| PROBLEM |
Your answer should be the exact lines of the data below from the one containing "discount: none -> 20% = 66.72" through the one containing "ship to: 42"; please include nothing else.

Edit difference data

■ ■ ■

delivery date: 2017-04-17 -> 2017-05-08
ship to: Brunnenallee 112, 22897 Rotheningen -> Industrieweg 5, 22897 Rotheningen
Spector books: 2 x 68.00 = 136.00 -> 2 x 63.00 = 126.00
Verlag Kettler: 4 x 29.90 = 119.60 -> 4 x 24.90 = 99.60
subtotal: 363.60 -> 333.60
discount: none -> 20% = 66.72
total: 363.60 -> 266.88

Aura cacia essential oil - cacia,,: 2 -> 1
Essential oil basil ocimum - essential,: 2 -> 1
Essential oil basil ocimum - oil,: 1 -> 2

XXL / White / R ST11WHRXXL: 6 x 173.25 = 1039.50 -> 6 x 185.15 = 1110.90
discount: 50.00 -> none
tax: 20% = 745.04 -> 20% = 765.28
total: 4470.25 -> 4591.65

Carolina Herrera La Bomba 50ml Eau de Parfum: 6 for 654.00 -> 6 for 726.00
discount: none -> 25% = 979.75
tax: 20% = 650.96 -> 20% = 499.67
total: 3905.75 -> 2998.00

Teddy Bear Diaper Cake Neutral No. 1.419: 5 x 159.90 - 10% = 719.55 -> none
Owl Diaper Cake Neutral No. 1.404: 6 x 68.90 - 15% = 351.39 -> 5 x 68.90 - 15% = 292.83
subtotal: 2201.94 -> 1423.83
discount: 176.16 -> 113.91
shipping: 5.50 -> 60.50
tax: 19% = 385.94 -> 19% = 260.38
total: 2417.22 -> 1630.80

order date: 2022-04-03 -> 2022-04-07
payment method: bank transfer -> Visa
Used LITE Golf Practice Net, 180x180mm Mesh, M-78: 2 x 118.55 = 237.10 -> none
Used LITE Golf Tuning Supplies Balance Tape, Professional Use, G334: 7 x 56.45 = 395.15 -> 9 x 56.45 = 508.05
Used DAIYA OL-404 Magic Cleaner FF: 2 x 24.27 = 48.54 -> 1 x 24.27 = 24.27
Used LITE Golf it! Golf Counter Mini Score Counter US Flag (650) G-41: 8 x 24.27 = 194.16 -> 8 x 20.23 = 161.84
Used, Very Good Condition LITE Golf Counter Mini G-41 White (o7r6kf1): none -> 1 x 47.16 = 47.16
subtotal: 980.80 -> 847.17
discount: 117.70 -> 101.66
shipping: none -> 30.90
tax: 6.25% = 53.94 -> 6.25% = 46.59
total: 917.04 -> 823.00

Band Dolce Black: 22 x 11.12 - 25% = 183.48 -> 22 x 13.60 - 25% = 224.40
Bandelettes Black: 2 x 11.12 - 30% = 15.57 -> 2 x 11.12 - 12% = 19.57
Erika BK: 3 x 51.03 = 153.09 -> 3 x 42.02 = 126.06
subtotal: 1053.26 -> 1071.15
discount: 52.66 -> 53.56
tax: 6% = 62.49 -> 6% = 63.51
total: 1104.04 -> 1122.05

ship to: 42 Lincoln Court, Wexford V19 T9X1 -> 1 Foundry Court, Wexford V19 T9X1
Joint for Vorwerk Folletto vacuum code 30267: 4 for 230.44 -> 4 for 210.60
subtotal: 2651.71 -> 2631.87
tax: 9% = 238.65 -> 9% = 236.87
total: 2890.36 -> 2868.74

■ ■ ■

| ANSWER |
discount: none -> 20% = 66.72
total: 363.60 -> 266.88

Aura cacia essential oil - cacia,,: 2 -> 1
Essential oil basil ocimum - essential,: 2 -> 1
Essential oil basil ocimum - oil,: 1 -> 2

XXL / White / R ST11WHRXXL: 6 x 173.25 = 1039.50 -> 6 x 185.15 = 1110.90
discount: 50.00 -> none
tax: 20% = 745.04 -> 20% = 765.28
total: 4470.25 -> 4591.65

Carolina Herrera La Bomba 50ml Eau de Parfum: 6 for 654.00 -> 6 for 726.00
discount: none -> 25% = 979.75
tax: 20% = 650.96 -> 20% = 499.67
total: 3905.75 -> 2998.00

Teddy Bear Diaper Cake Neutral No. 1.419: 5 x 159.90 - 10% = 719.55 -> none
Owl Diaper Cake Neutral No. 1.404: 6 x 68.90 - 15% = 351.39 -> 5 x 68.90 - 15% = 292.83
subtotal: 2201.94 -> 1423.83
discount: 176.16 -> 113.91
shipping: 5.50 -> 60.50
tax: 19% = 385.94 -> 19% = 260.38
total: 2417.22 -> 1630.80

order date: 2022-04-03 -> 2022-04-07
payment method: bank transfer -> Visa
Used LITE Golf Practice Net, 180x180mm Mesh, M-78: 2 x 118.55 = 237.10 -> none
Used LITE Golf Tuning Supplies Balance Tape, Professional Use, G334: 7 x 56.45 = 395.15 -> 9 x 56.45 = 508.05
Used DAIYA OL-404 Magic Cleaner FF: 2 x 24.27 = 48.54 -> 1 x 24.27 = 24.27
Used LITE Golf it! Golf Counter Mini Score Counter US Flag (650) G-41: 8 x 24.27 = 194.16 -> 8 x 20.23 = 161.84
Used, Very Good Condition LITE Golf Counter Mini G-41 White (o7r6kf1): none -> 1 x 47.16 = 47.16
subtotal: 980.80 -> 847.17
discount: 117.70 -> 101.66
shipping: none -> 30.90
tax: 6.25% = 53.94 -> 6.25% = 46.59
total: 917.04 -> 823.00

Band Dolce Black: 22 x 11.12 - 25% = 183.48 -> 22 x 13.60 - 25% = 224.40
Bandelettes Black: 2 x 11.12 - 30% = 15.57 -> 2 x 11.12 - 12% = 19.57
Erika BK: 3 x 51.03 = 153.09 -> 3 x 42.02 = 126.06
subtotal: 1053.26 -> 1071.15
discount: 52.66 -> 53.56
tax: 6% = 62.49 -> 6% = 63.51
total: 1104.04 -> 1122.05

ship to: 42 Lincoln Court, Wexford V19 T9X1 -> 1 Foundry Court, Wexford V19 T9X1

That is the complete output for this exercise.